━━━━━ Material supplied

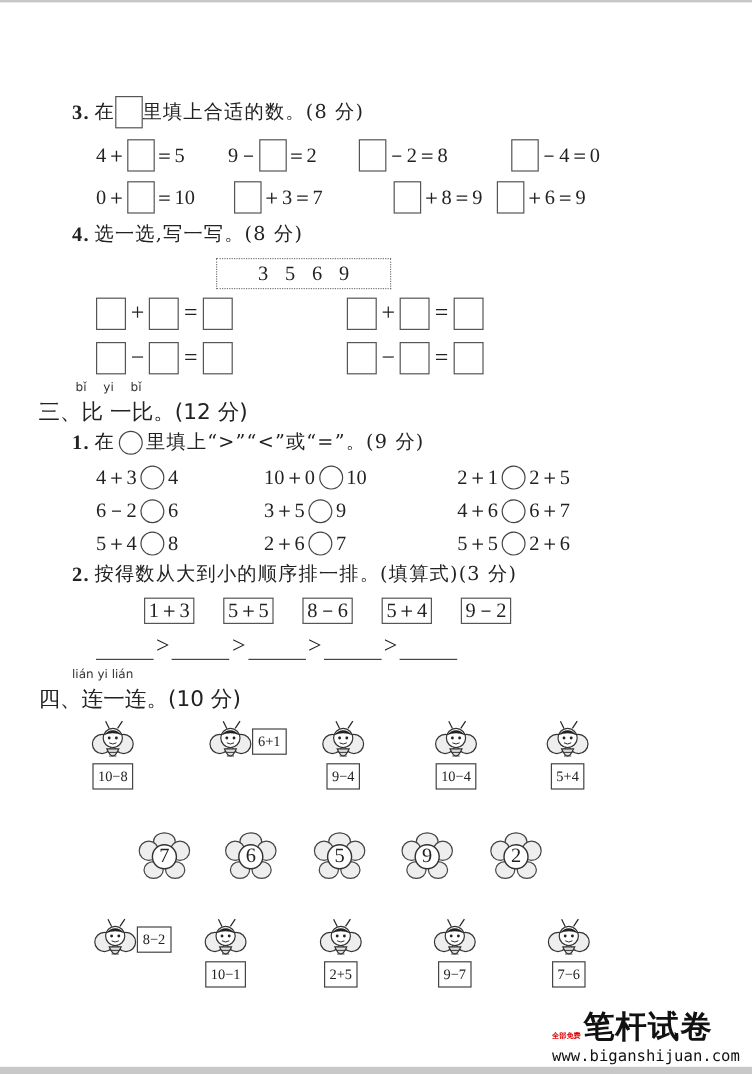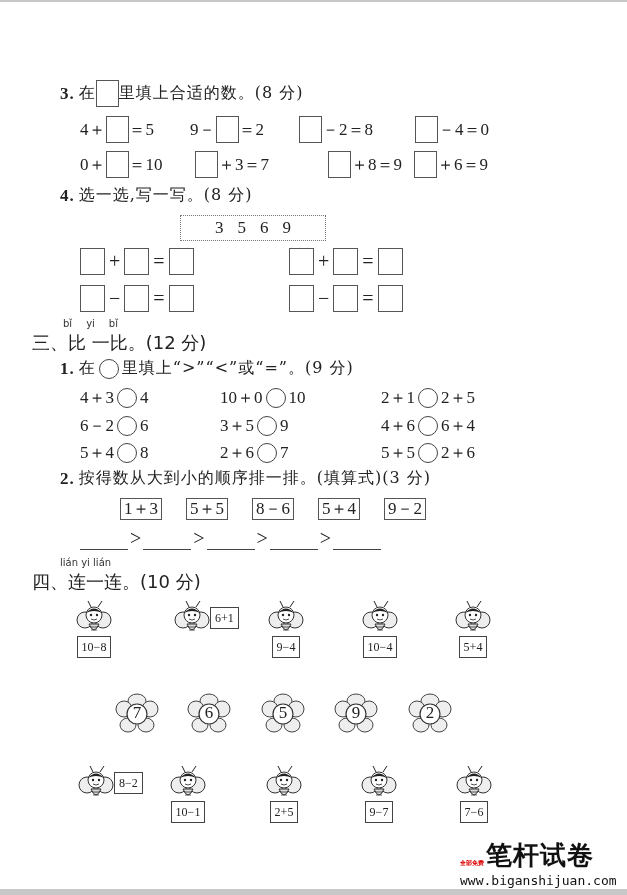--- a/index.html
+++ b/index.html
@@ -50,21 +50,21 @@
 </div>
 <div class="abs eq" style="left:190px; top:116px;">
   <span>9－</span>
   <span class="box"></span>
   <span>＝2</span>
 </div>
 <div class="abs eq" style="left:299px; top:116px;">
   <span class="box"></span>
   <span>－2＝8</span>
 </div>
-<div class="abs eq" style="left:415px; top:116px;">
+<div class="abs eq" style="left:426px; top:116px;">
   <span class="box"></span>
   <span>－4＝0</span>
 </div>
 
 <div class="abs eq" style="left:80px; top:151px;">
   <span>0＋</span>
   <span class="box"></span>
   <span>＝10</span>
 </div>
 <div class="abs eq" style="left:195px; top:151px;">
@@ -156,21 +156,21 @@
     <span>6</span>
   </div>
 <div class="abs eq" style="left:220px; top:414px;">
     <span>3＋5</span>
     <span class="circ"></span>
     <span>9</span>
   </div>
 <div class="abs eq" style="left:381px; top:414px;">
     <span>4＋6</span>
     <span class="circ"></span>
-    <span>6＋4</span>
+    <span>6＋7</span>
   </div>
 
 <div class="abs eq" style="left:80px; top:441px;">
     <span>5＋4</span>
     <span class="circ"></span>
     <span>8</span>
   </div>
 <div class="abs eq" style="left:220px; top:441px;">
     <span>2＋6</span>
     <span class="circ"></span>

━━━━━━━━━━

Task to carry out: From the line that contains "<span>8</span>" through the end of the records above, print every line exactly and nothing else.

Your solution:
     <span>8</span>
   </div>
 <div class="abs eq" style="left:220px; top:441px;">
     <span>2＋6</span>
     <span class="circ"></span>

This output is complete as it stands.